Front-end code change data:

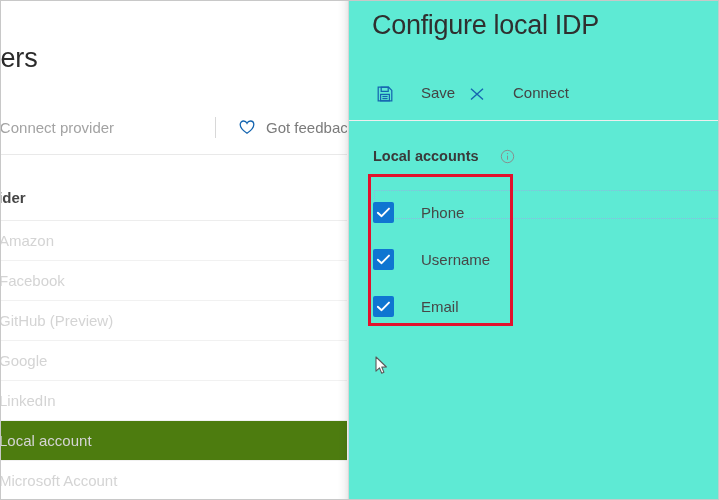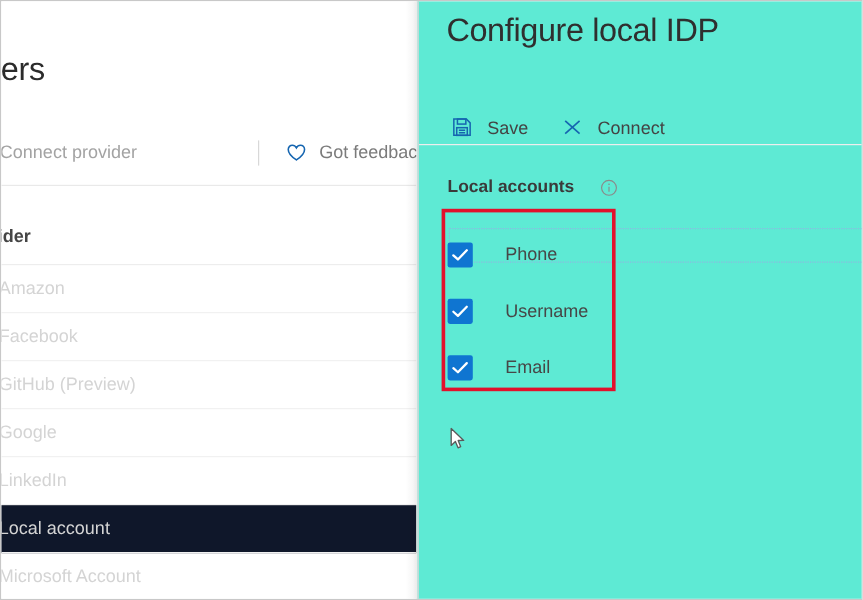"Save" .cmd-btn { align-items: flex-end -> flex-start; gap: 11px -> 26px }
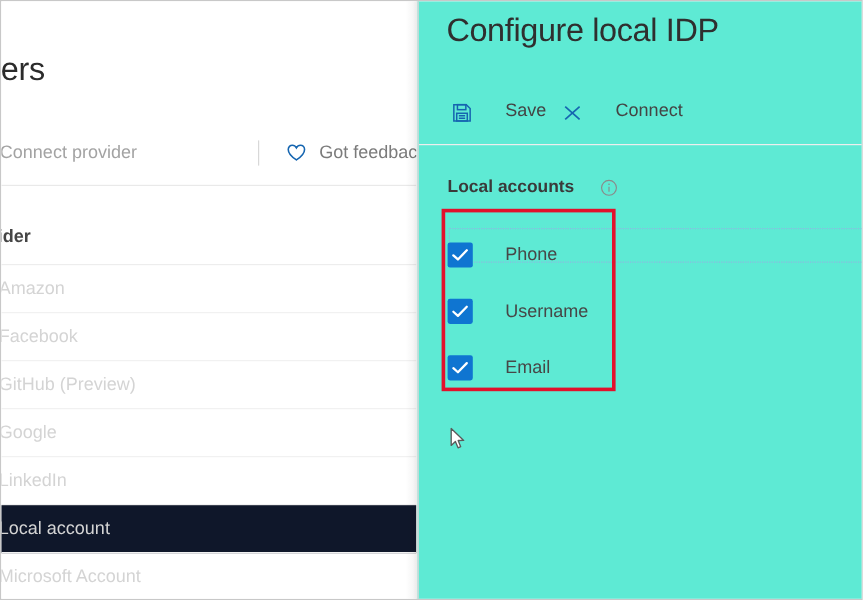"Local account" .bg-row.selected { background: #0f172a -> #4d7c0f }
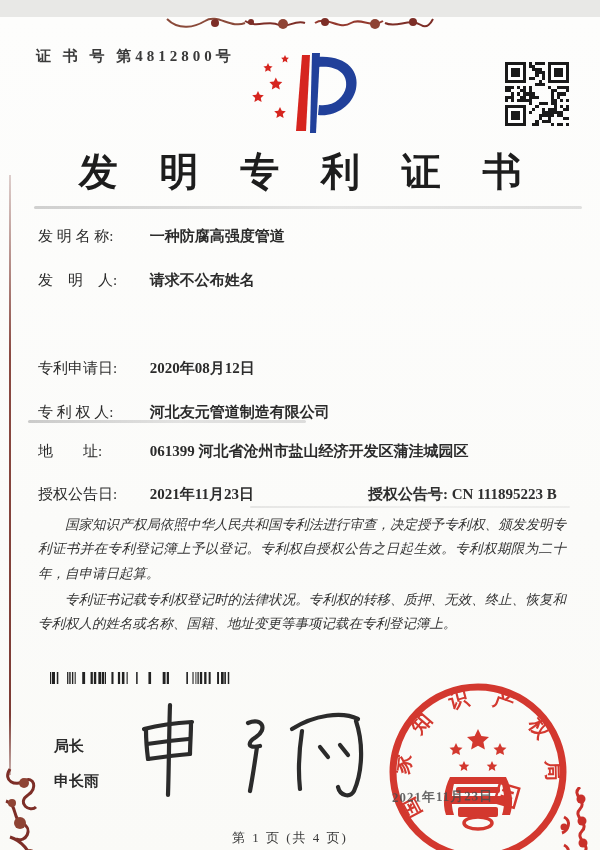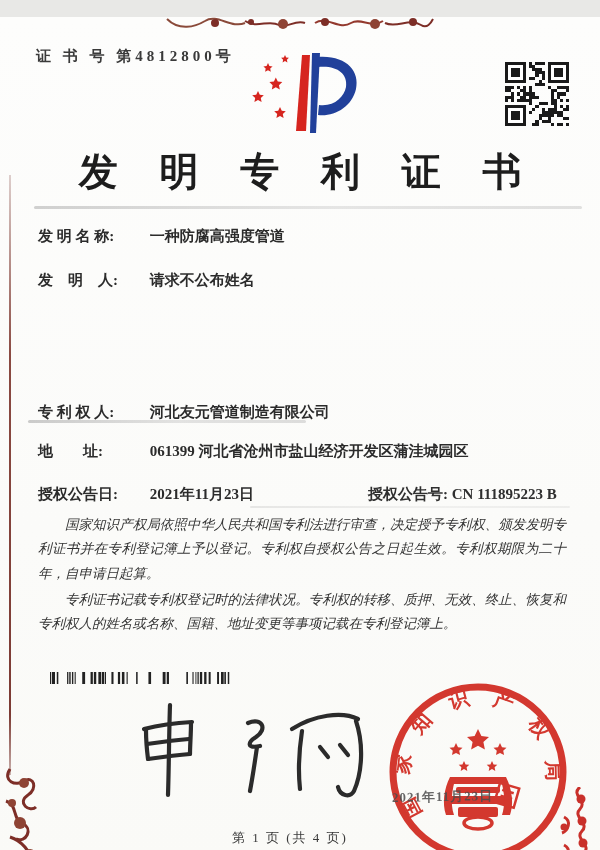"发 明 名 称:" .row .lbl { font-weight: 700 -> 400 }
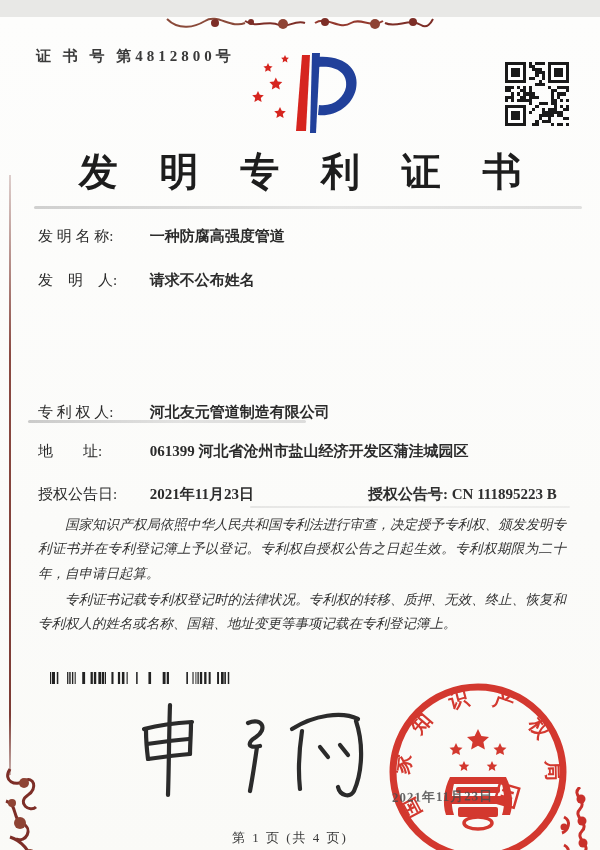"专利申请日: 2020年08月12日" div.abs { html: none -> <div> <span>专利申请日:</span> <span>2020年08月12日</span> </div> }
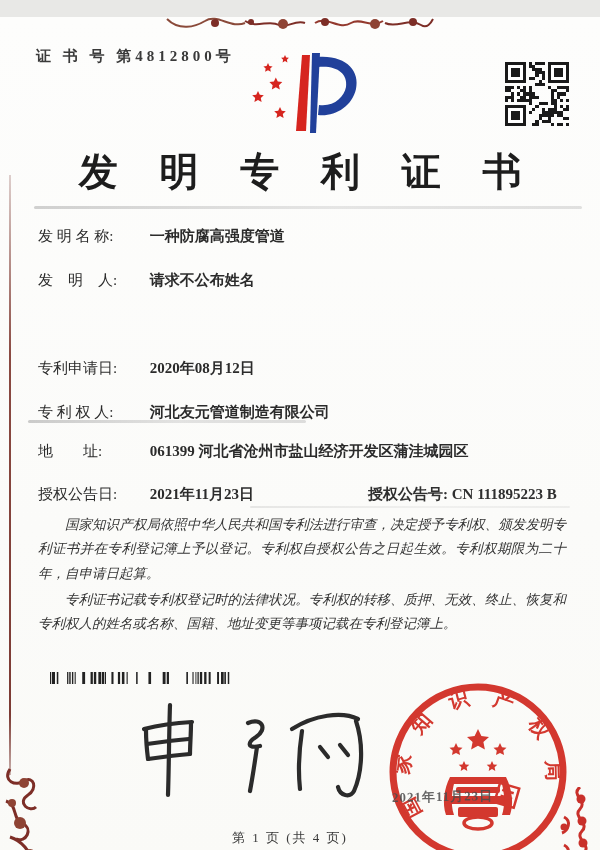"局长" div.abs { html: none -> <div> <div>局长</div> <div>申长雨</div> </div> }
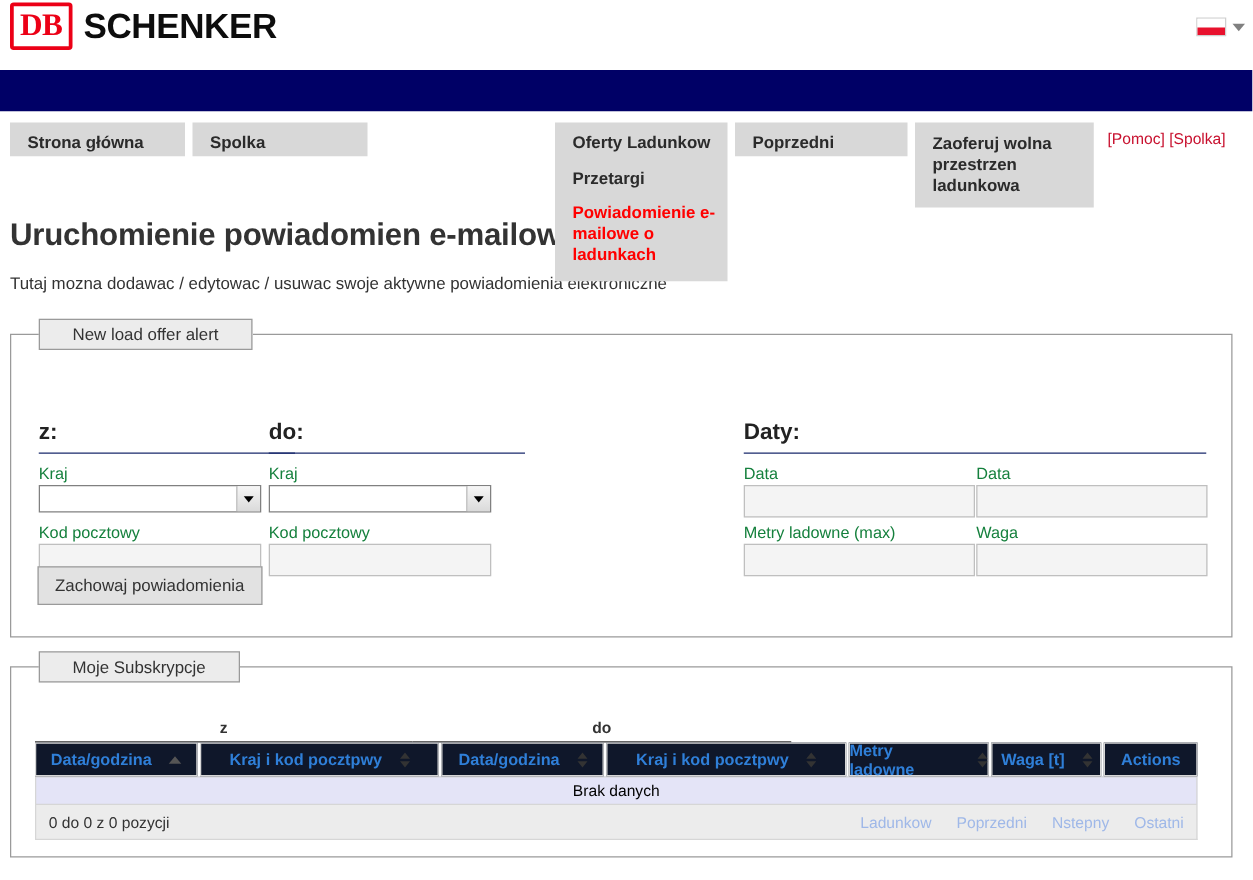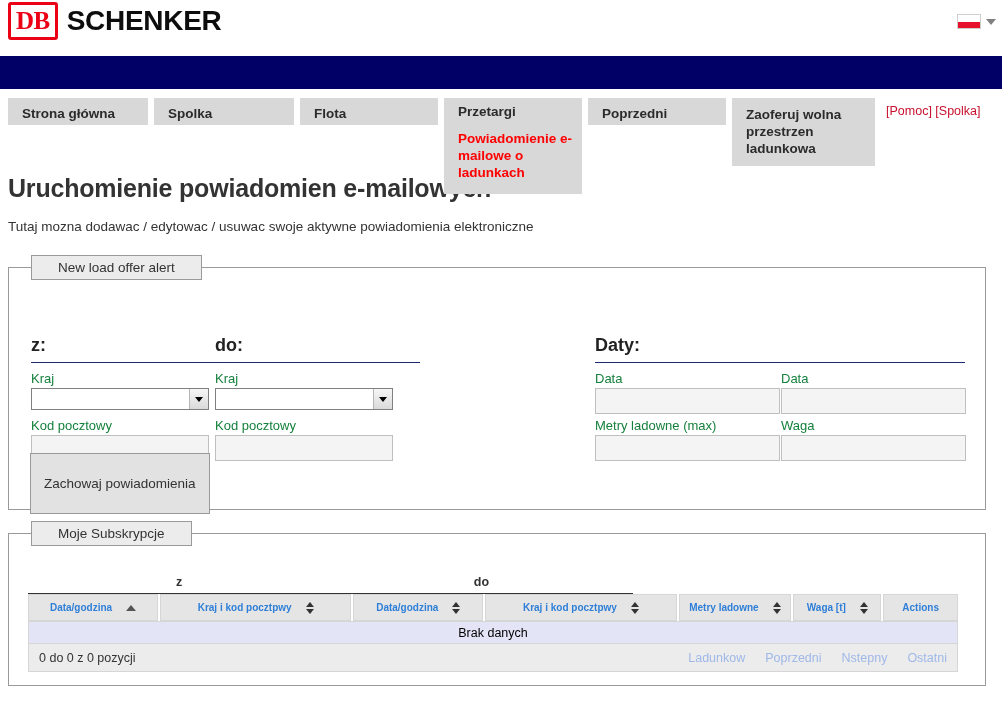"Flota" div.tab { html: <div>Flota</div> -> none }
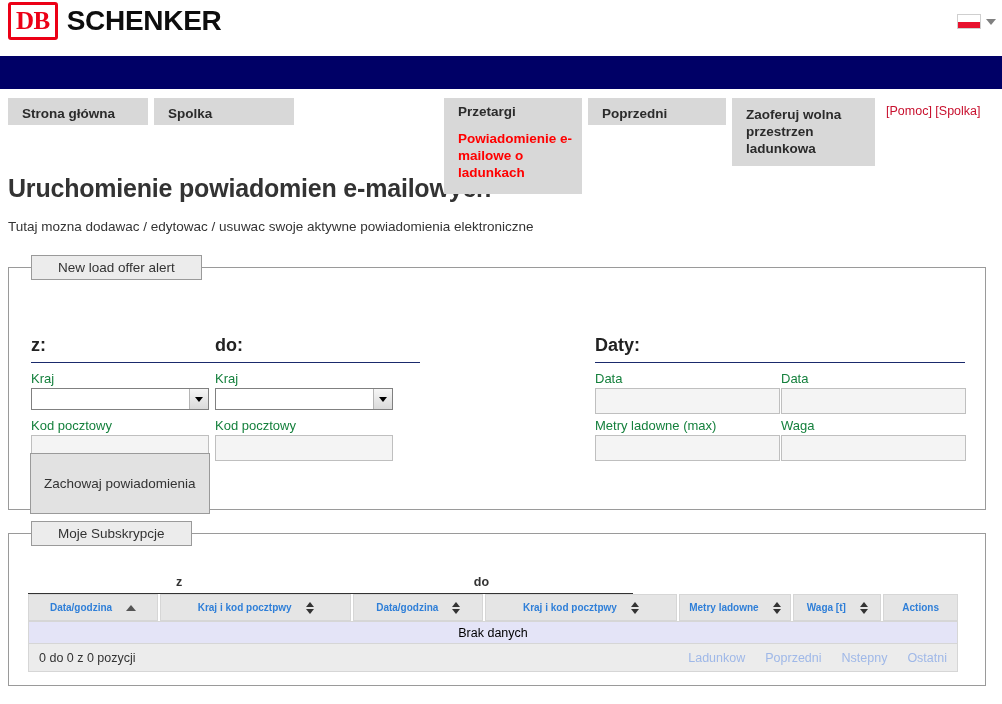"Oferty Ladunkow" div.dd-head { html: none -> <div>Oferty Ladunkow</div> }
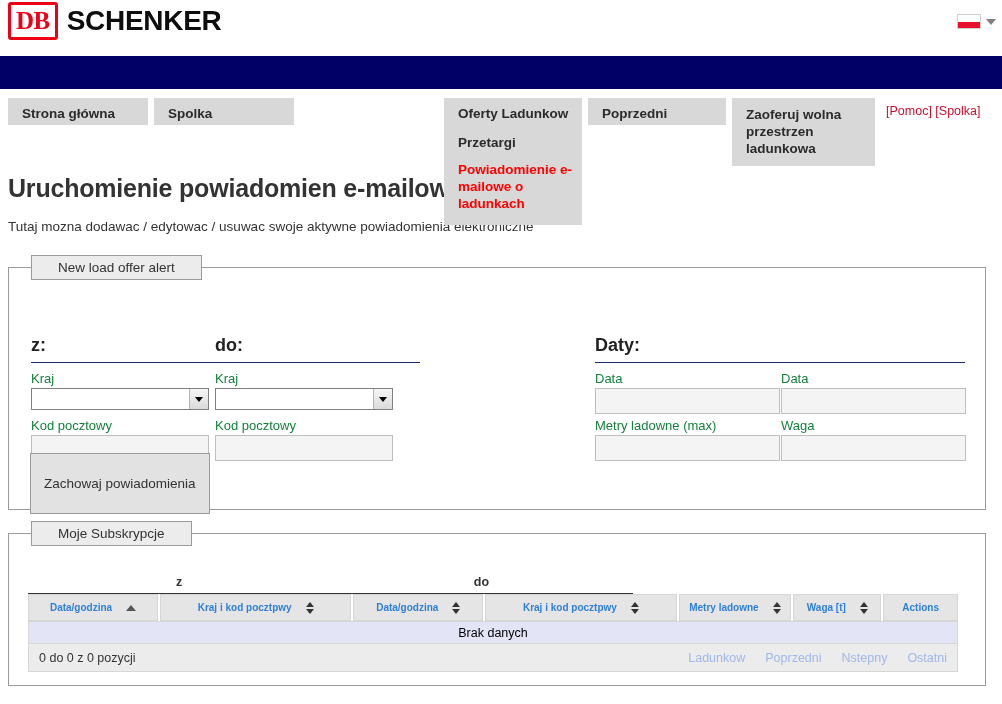"Zachowaj powiadomienia" .btn-save { padding: 22px 13px -> 7px 13px }
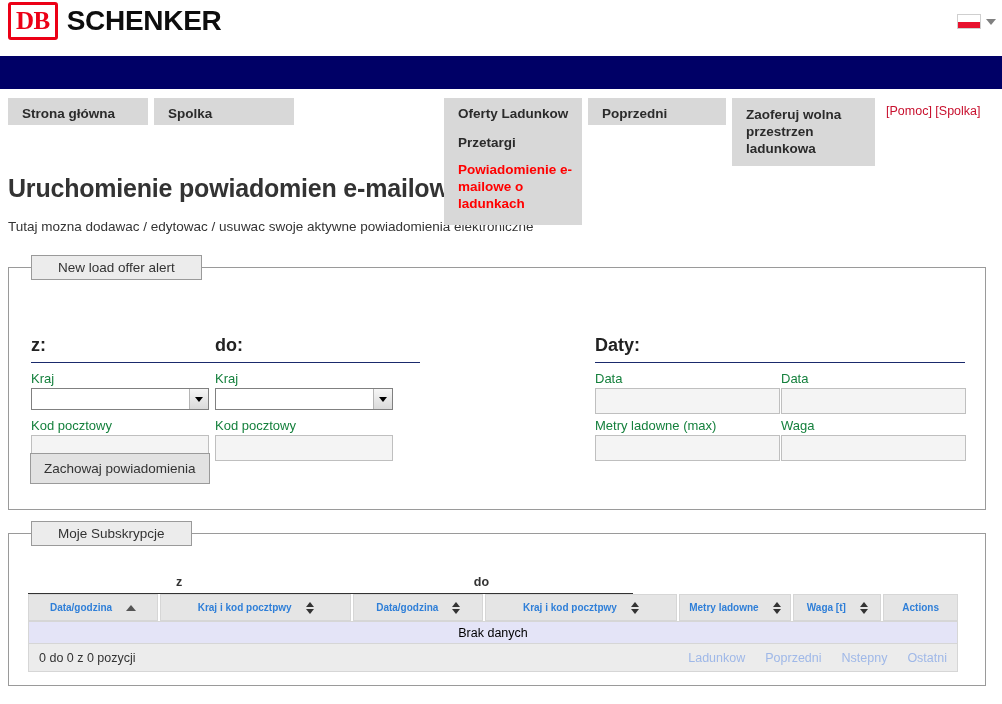"Data/godzina" .hdr { background: #e5e5e5 -> #0f172a; font-size: 10px -> 13px }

__Exercise goal__. Retype the lines starting with the one that holds "html: <div>Flota</div> ->" and ending with the last line of the data above, both included; skip the pictures.

__Response area__.
"Flota" div.tab { html: <div>Flota</div> -> none }
"Oferty Ladunkow" div.dd-head { html: none -> <div>Oferty Ladunkow</div> }
"Zachowaj powiadomienia" .btn-save { padding: 22px 13px -> 7px 13px }
"Data/godzina" .hdr { background: #e5e5e5 -> #0f172a; font-size: 10px -> 13px }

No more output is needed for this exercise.